Lynton and Barnstaple Locomotives

When the Lynton and Barnstaple Railway first opened for traffic there were three 2-6-2T locomotives available. These were built by Manning, Wardle and were given names, Yeo, Exe and Taw, but no numbers. It became apparent during the first year of operation that three was an insufficient number so the decision was made to buy another. However, it just so happened that there was an engineering strike in Britain at the time which meant that delivery of a fourth engine could not be until some time ahead. The Railway decided to look elsewhere and subsequently placed an order with the Baldwin Locomotive Works of Philadelphia, USA, for a 2-4-2T which was built and delivered in a remarkably short time. This locomotive, with its American style and manners, was named Lyn but was never fully accepted by the drivers and fitters who looked on it with some suspicion and treated it warily, despite better handling on the tight radii curves due to the shorter wheelbase!
Exe Exe at Blackmoor Gate station.

photograph: Mike Morant collection

After absorption into the Southern Railway the engines all gained numbers, Yeo bcoming NºE759, Exe NºE760, Taw NºE761 and Lyn NºE762 (although they were also referred to in some documents with the prefix 'L' rather than 'E'). The Southern Railway spent a lot of money upgrading the line's infrastructure and, at the same time, ordered a fifth locomotive, once again from the original supplier, Manning, Wardle. This entered traffic in July 1925 and was named Lew and given the number E188. Despite the improvements to the line traffic levels were low and in 1935 the line was closed with the responsibility for passengers passing to the Southern National Omnibus Company, a subsidiary of the Southern Railway. All five locomotives were included in a sale of the line's assets at Pilton depot on 13 November 1935. The locos were sold, just ten years old Lew for £52 and exported to Brazil, the others for scrap: Yeo, Taw and Lyn for £50, Exe (which had a steel firebox) for £34. Rumours have circulated for many years that Lew still exists in Brazil, but there is no evidence of this and it is highly unlikley that the locomotive has survived until today.
Lyn outside Pilton works in early Southern Railway days. As built she had a handsome copper capped chimney, but after a visit to Eastleigh returned with this plain stovepipe. Fortunately none of the other locomotives ever visited Eastleigh!

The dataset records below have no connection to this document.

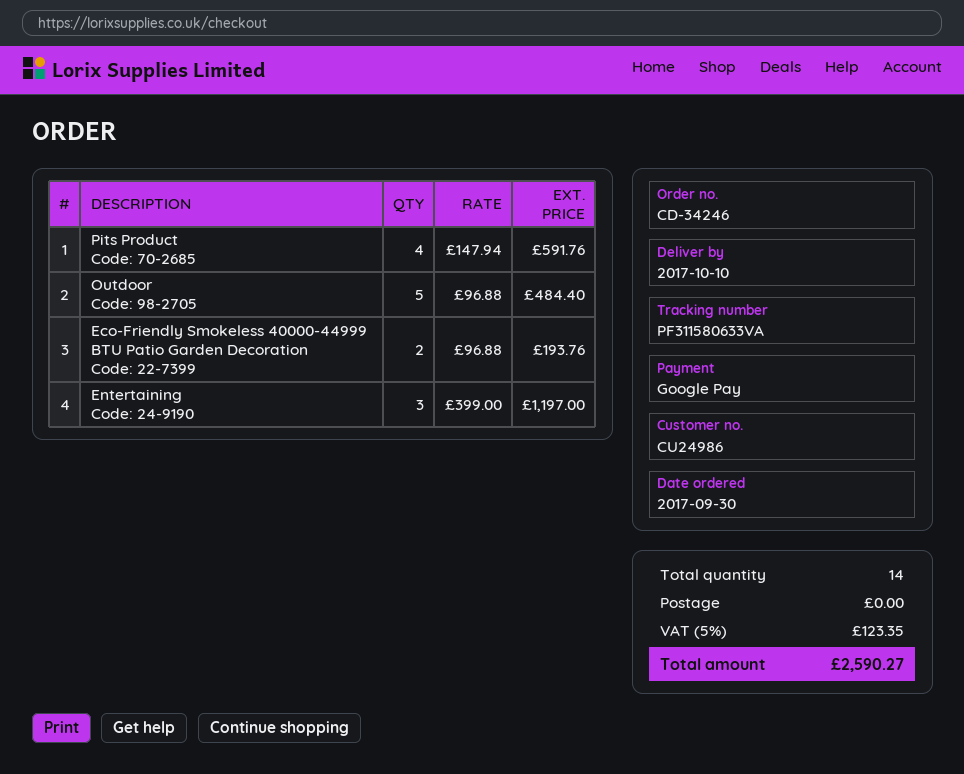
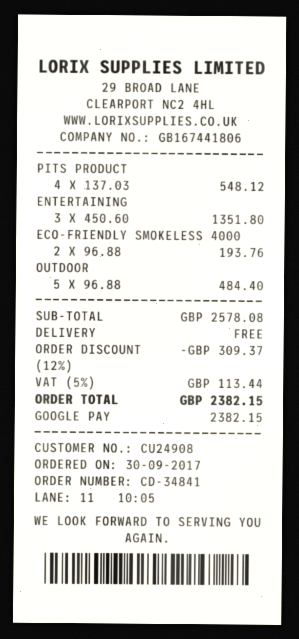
order number: CD-34246 -> CD-34841
customer number: CU24986 -> CU24908
Pits Product: 4 x 147.94 = 591.76 -> 4 x 137.03 = 548.12
Entertaining: 3 x 399.00 = 1197.00 -> 3 x 450.60 = 1351.80
discount: none -> 12% = 309.37
tax: 5% = 123.35 -> 5% = 113.44
total: 2590.27 -> 2382.15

photograph reproduced with kind permission of Exmoor Heritage Postcards

Lew Lew, the youngest of the locomotives, also in early Southern livery in Pilton Yard.

photograph reproduced with kind permission of Exmoor Heritage Postcards

Lyn in the later, bolder, Southern livery. Note that the nameplate has been moved to the cabside - the original position when the engine was built.

photograph reproduced with kind permission of Exmoor Heritage Postcards

Exe Exe, one of the three original engines, towards the end of her working life. Note how near to the ground the cylinders are. Because of this the 2-6-2Ts were fitted with Joy valve gear, generally considered to be inferior to Walschaerts valve gear for outside cylinder engines but of benefit on a narrow gauge line where the wheels are small and the cylinders low. Both applied on the Lynton and Barnstaple!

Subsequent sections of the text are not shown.